Marshall and his casting directors pepper the film with memorable performers, including Colin Firth as a bitterly Scroogey banker (who, thankfully, doesn’t sing) and 92-year-old Dick Van Dyke in a tap dance worthy of a standing ovation. One of the most obvious improvements upon this Mary Poppins is the step towards a more inclusive cast—an effort made somewhat more successfully by this season’s other big release, Mary Queen of Scots, since most of the actors of colour in Mary Poppins Returns have one-note roles like “The nice banker,” which is awkward despite its very best intentions. The effort is nevertheless a step in the right direction.

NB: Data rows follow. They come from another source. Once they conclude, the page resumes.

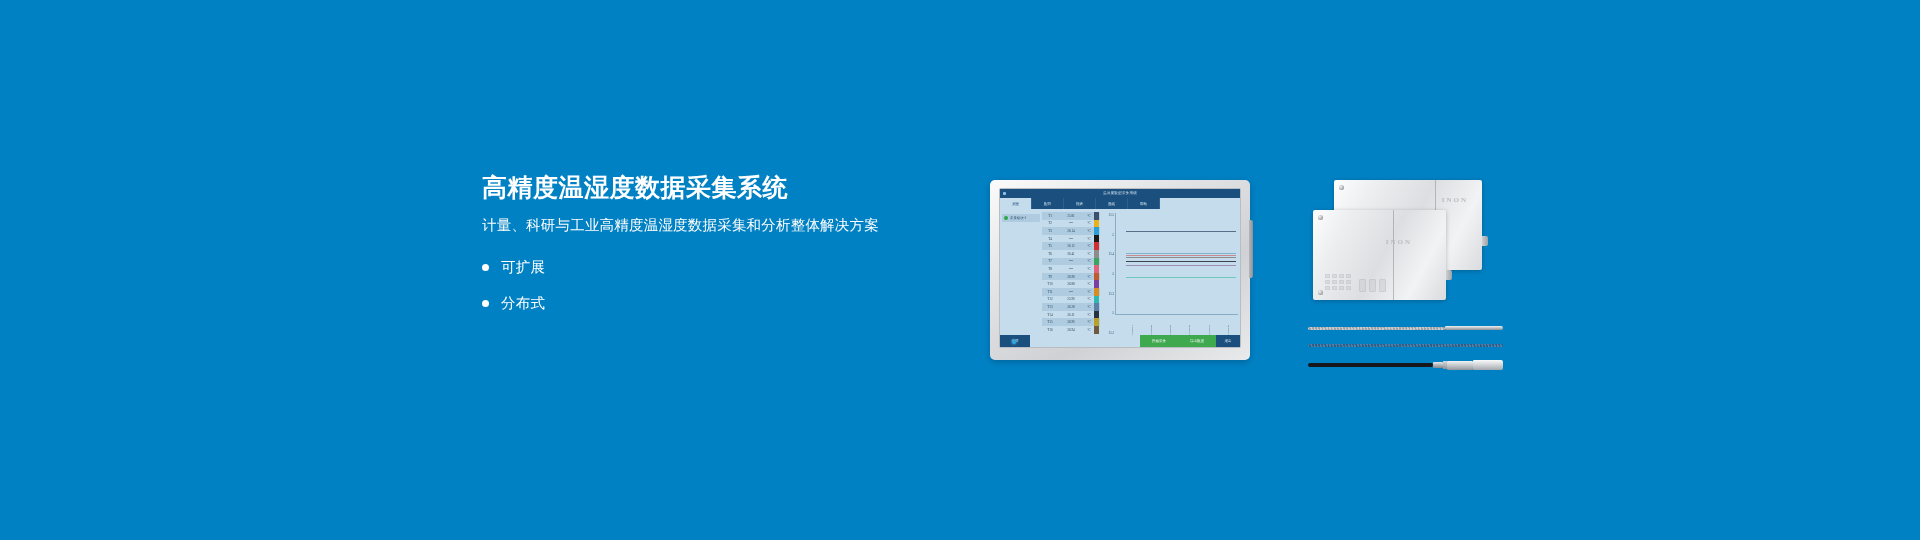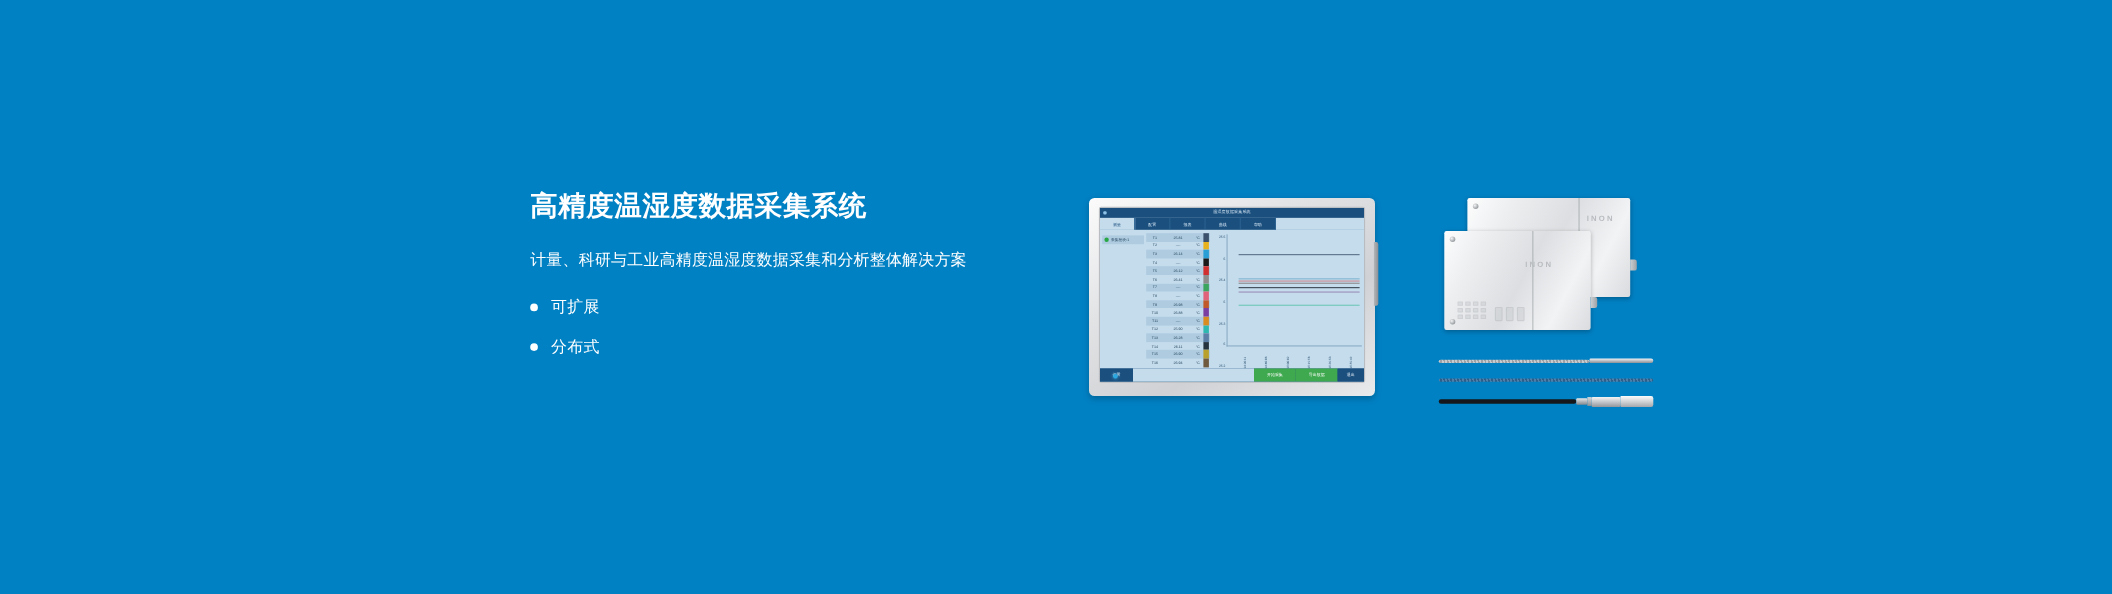--- a/index.html
+++ b/index.html
@@ -14,41 +14,42 @@
   body {
     background: #0081c4;
     font-family: "Liberation Sans", "DejaVu Sans", sans-serif;
     position: relative;
   }
 
   .banner {
     position: absolute;
     inset: 0;
     background: #0081c4;
+    font-family: Liberation Serif, serif;
   }
 
   
   .copy-block {
     position: absolute;
     left: 482px;
     top: 172px;
     width: 520px;
   }
 
   .hero-title {
     font-size: 25px;
     font-weight: bold;
     color: #ffffff;
     letter-spacing: 0.5px;
     line-height: 1.25;
     white-space: nowrap;
   }
 
   .hero-subtitle {
-    margin-top: 24px;
+    margin-top: 12px;
     font-size: 14.5px;
     color: #ffffff;
     font-weight: 400;
     line-height: 1.4;
     letter-spacing: 0.2px;
     white-space: nowrap;
   }
 
   .feature-list {
     margin-top: 22px;

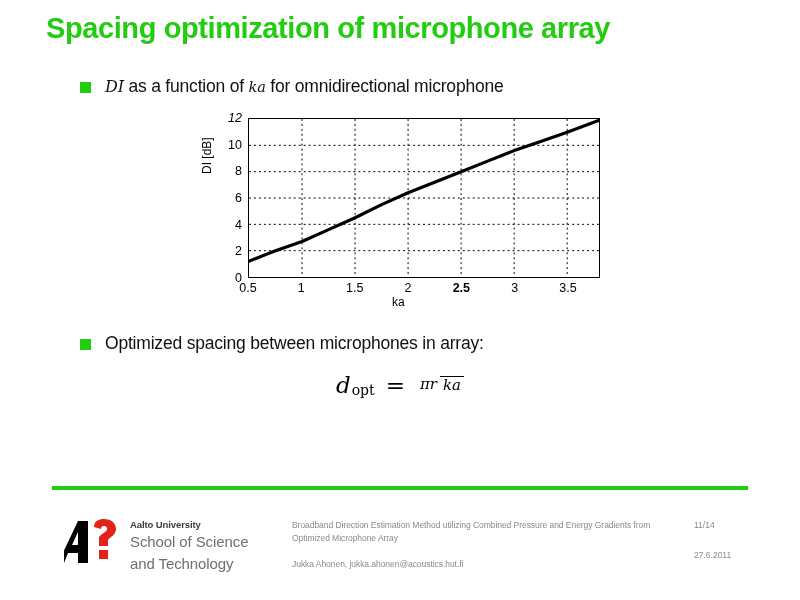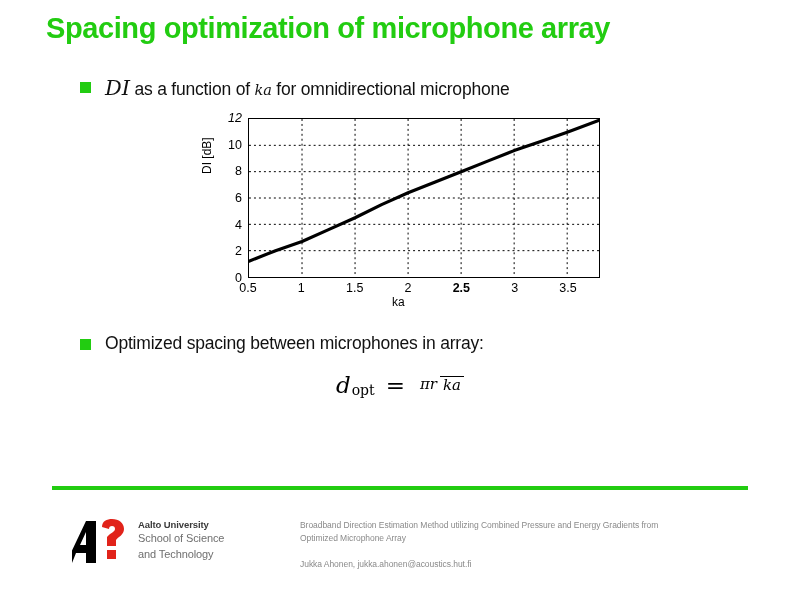--- a/index.html
+++ b/index.html
@@ -44,21 +44,21 @@
     flex: 0 0 auto;
   }
   .bullet-text {
     font-size: 17.5px;
     letter-spacing: -0.2px;
     color: #111111;
   }
   .mathvar {
     font-family: "DejaVu Serif", serif;
     font-style: italic;
-    font-size: 21px;
+    font-size: 16px;
   }
   .mathvar-small {
     font-family: "DejaVu Serif", serif;
     font-style: italic;
     font-size: 14.5px;
   }
 
   #bullet-1 { left: 80px; top: 76px; }
   #bullet-2 { left: 80px; top: 333px; }
 
@@ -173,21 +173,21 @@
     left: 52px;
     top: 486px;
     width: 696px;
     height: 4px;
     background: #22cc11;
   }
 
   
   #footer {
     position: absolute;
-    left: 12px;
+    left: 4px;
     top: 505px;
     width: 660px;
     height: 90px;
   }
   #aalto-logo {
     position: absolute;
     left: 60px;
     top: 14px;
     width: 58px;
     height: 44px;
@@ -198,21 +198,21 @@
     top: 13px;
     line-height: 1.42;
   }
   #aalto-org .org-name {
     font-size: 9.5px;
     font-weight: bold;
     color: #3a3a3a;
     letter-spacing: -0.1px;
   }
   #aalto-org .org-line {
-    font-size: 11px;
+    font-size: 15px;
     color: #6f6f6f;
     letter-spacing: -0.1px;
   }
   #footer-center {
     position: absolute;
     left: 288px;
     top: 14px;
     width: 380px;
     color: #8a8a8a;
     font-size: 8.5px;
@@ -317,13 +317,17 @@
     <div class="org-name">Aalto University</div>
     <div class="org-line">School of Science</div>
     <div class="org-line">and Technology</div>
   </div>
 
   <div id="footer-center">
     <div class="paper-title">Broadband Direction Estimation Method utilizing Combined Pressure and Energy Gradients from Optimized Microphone Array</div>
     <div class="author">Jukka Ahonen, jukka.ahonen@acoustics.hut.fi</div>
   </div>
 
+  <div id="footer-right">
+    <div class="page-num">11/14</div>
+    <div class="date">27.6.2011</div>
+  </div>
 </div>
 
 </body></html>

Mary Poppins Returns also bests its predecessor with a smorgasbord of special effects that have been introduced to the movies since Mary Poppins first conjured flights of the imagination. Marshall uses an impressive range of dazzling animation as Mary Poppins transports the Banks children through hand drawn carriage rides and CGI bubble flights. These set pieces in particular show how ready the world is for a return to Mary Poppins, and the marvelous visual design extends to the costumes and production efforts, all of which ring with inspired imagination.
The film is bound to bring out the kid in everyone as Blunt guides the crowd through a magical and enchanting adventure. Mary Poppins Returns is escapism in its best and purest form. A spoonful of sugar helps 2018 go down…in the most delightful way!